### Your task
Return exactly the lines of the records below, starting at the line that contains "Effective Evangelism Textbook: 96 -> 99" and ending at the line that contains "Spiritual Warfare: none -> 12", with both of those lines kept.

### Data extract
^^^^

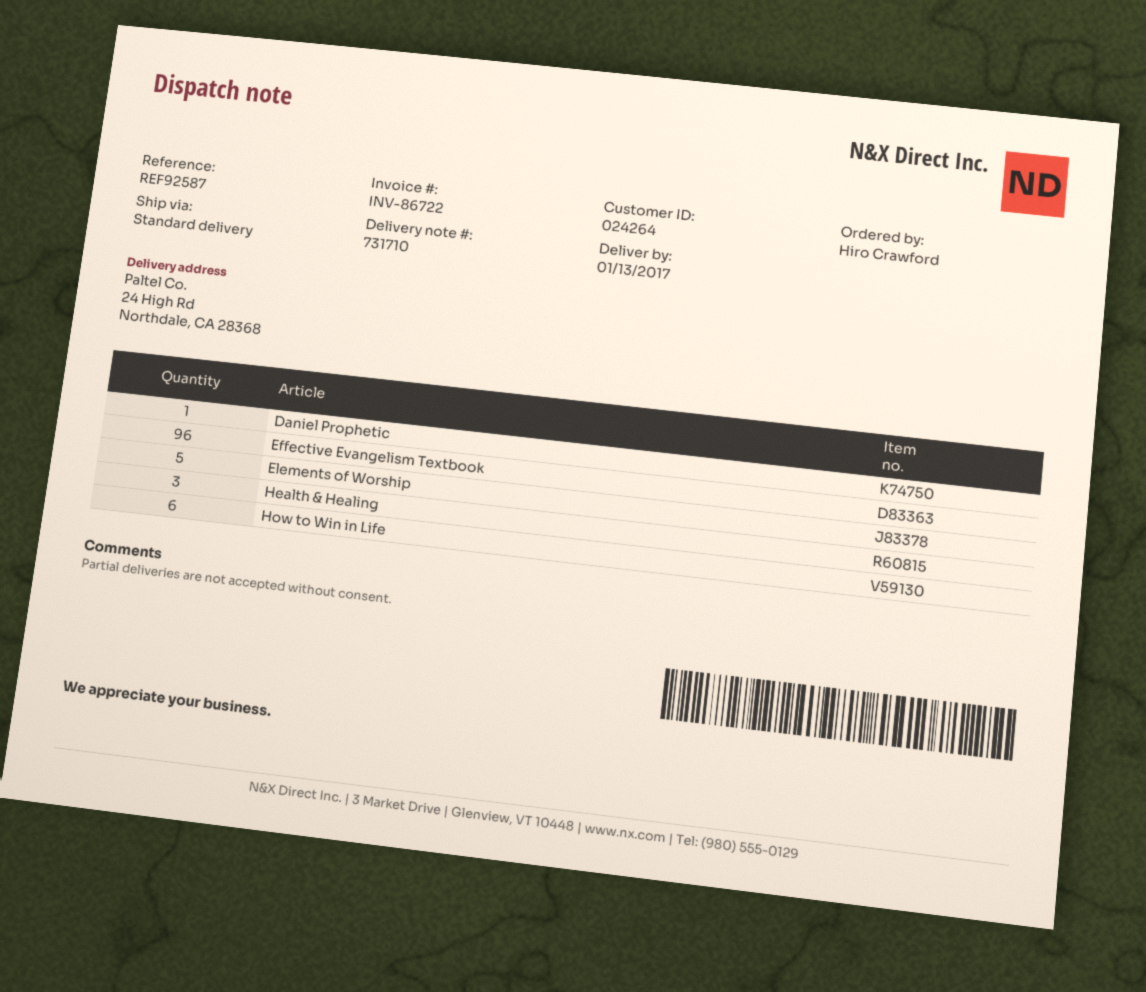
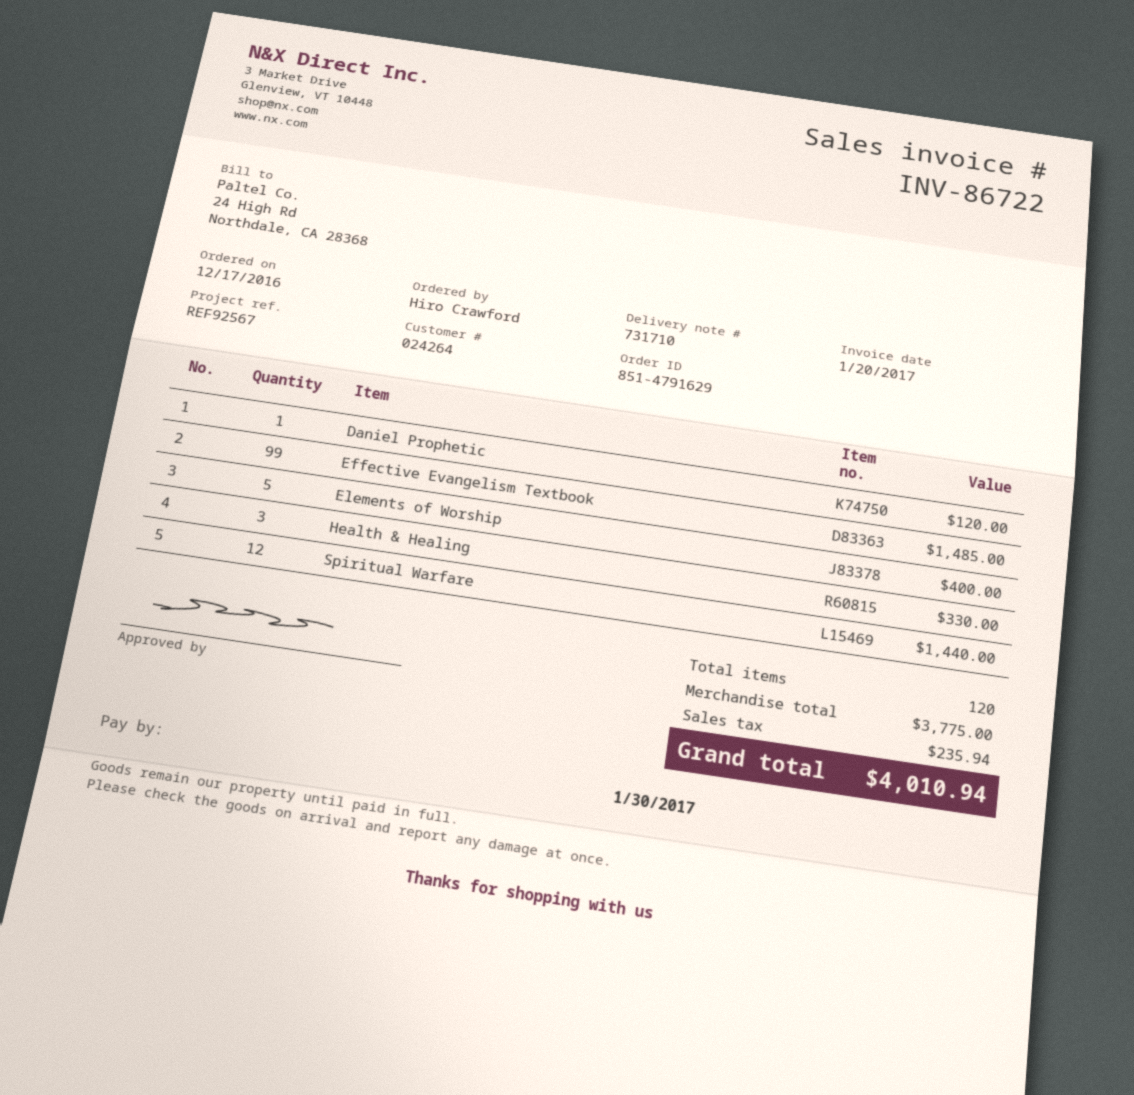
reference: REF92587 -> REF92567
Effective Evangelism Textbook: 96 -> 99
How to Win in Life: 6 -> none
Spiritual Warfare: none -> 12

^^^^

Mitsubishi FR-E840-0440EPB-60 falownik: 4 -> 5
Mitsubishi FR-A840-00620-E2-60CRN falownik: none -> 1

^^^^

### Your response
Effective Evangelism Textbook: 96 -> 99
How to Win in Life: 6 -> none
Spiritual Warfare: none -> 12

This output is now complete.